Background: Endothelial dysfunction is a hallmark of various cardiovascular diseases. Endothelial Cells (EC) mechanosensor-proteins Syndecan-4 (Syn4), VEGF and KLF2 can translate physical force from vascular microenvironment into biochemical signals. KLF2 regulates the eNOS promoter and acts as eNOS transcription factor increasing its expression. KLF2, Syn4 and VEGF also mediate eNOS phosphorylation which results in higher levels of p-eNOS/NO and inhibition of endothelial adhesion molecules during endothelial injury. Vibroacoustic Stimulation (VATS) - is the noninvasive delivery of sound to the endothelium via penetrating rhythmic stimulation. Preliminary studies show that VATS can induce Syn4, VEGF in rats. The mechanisms underlying the effects of sound on mechanosensors control of eNOS remain incompletely understood. Objective: We hypothesize that VATS can stimulate mechanosensors of human coronary endothelial cells - Syn4, VEGF and KLF2, which will induce eNOS expression and phosphorylation.

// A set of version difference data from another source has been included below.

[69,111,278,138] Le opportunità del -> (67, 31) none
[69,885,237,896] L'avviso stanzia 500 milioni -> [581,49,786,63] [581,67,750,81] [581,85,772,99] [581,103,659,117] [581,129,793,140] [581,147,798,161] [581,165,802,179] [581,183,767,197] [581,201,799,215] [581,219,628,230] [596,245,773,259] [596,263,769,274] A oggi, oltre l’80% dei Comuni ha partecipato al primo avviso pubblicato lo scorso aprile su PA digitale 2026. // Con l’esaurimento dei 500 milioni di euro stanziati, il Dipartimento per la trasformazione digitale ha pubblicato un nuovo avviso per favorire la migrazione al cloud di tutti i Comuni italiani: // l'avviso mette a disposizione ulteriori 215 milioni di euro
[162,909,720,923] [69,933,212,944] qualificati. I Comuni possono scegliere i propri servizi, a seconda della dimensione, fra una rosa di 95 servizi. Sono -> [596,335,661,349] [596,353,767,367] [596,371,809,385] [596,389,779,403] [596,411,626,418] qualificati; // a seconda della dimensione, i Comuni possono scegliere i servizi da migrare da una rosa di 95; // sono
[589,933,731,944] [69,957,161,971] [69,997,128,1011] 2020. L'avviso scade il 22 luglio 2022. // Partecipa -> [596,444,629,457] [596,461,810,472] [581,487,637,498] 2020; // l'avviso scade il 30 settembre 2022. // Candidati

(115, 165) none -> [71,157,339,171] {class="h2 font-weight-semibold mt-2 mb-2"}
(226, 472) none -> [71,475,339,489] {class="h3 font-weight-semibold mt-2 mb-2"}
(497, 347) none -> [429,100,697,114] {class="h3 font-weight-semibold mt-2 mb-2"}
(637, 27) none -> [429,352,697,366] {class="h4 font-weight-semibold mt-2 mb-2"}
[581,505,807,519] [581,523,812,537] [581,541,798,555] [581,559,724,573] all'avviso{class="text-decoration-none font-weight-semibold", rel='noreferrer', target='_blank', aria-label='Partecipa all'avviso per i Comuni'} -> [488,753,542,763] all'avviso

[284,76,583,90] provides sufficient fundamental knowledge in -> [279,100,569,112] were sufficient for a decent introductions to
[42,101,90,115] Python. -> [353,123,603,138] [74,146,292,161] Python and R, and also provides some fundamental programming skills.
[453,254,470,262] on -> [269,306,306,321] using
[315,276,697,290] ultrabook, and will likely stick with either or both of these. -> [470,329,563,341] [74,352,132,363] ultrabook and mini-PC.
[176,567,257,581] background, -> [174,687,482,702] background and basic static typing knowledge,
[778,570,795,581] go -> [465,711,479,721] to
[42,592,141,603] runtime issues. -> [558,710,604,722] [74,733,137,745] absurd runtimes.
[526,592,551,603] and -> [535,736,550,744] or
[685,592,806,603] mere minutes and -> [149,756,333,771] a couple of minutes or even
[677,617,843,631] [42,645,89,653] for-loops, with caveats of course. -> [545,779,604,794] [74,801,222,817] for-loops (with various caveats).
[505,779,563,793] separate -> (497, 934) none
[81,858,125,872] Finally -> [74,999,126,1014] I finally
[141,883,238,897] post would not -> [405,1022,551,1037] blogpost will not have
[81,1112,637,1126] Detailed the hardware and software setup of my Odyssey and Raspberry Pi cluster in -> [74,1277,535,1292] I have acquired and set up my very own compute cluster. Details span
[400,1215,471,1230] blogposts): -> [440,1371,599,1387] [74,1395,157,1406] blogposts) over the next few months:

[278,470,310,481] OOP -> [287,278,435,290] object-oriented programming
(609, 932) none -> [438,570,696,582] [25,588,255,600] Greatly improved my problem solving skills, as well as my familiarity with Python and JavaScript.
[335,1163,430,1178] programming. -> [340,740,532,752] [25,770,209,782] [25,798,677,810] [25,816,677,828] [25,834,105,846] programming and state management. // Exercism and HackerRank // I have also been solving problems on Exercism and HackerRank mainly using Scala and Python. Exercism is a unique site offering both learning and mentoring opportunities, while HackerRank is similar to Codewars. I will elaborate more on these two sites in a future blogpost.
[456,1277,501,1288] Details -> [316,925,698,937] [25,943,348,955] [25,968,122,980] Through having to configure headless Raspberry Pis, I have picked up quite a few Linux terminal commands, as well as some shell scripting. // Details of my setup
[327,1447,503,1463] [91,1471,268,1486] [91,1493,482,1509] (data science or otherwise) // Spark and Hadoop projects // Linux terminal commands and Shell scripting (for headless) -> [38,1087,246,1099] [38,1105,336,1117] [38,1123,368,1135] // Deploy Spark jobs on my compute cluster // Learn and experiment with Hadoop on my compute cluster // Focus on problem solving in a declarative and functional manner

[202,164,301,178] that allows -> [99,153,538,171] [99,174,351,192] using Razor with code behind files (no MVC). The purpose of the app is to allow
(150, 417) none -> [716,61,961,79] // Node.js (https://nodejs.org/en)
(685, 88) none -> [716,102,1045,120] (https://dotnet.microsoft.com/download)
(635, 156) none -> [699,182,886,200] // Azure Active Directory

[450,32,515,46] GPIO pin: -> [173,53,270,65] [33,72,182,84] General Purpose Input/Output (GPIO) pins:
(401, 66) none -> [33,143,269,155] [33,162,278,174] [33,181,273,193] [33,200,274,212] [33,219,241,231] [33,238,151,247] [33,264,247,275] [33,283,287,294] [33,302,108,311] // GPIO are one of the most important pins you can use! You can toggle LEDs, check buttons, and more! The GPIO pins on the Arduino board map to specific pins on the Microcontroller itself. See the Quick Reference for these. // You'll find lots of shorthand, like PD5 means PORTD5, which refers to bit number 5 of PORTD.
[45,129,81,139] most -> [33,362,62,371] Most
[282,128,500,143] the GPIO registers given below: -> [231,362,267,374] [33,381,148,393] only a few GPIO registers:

Methods: We have used horizontal culture of Human Coronary Endothelial Cells (HCEC) treated by VATS corresponding to shear stress forces in human coronary arteries - 100 Hz, 20 dyn/cm2; 2 days, 2 times a day, 30 min each. HCEC were incubated at 37°C and humidified 5% CO2/95% air. Levels of Syn4, VEGF, KLF2, eNOS and p-eNOS in the cell lysate were analyzed using western blot and fluorescent scanning.

Results: VATS increased Syn4, VEGF, KLF2 levels by 35, 20, and 55% respectively. Levels of eNOS and p-eNOS were also elevated after 2 days of VATS by 22 and 29%.

Conclusions: VATS stimulation of HCEC increases eNOS and p-eNOS possibly via mechanosensors mechanism. These studies support the concept of noninvasive modulation of vascular biology using sound and development of a new noninvasive wearable therapy to improve endothelial dysfunction.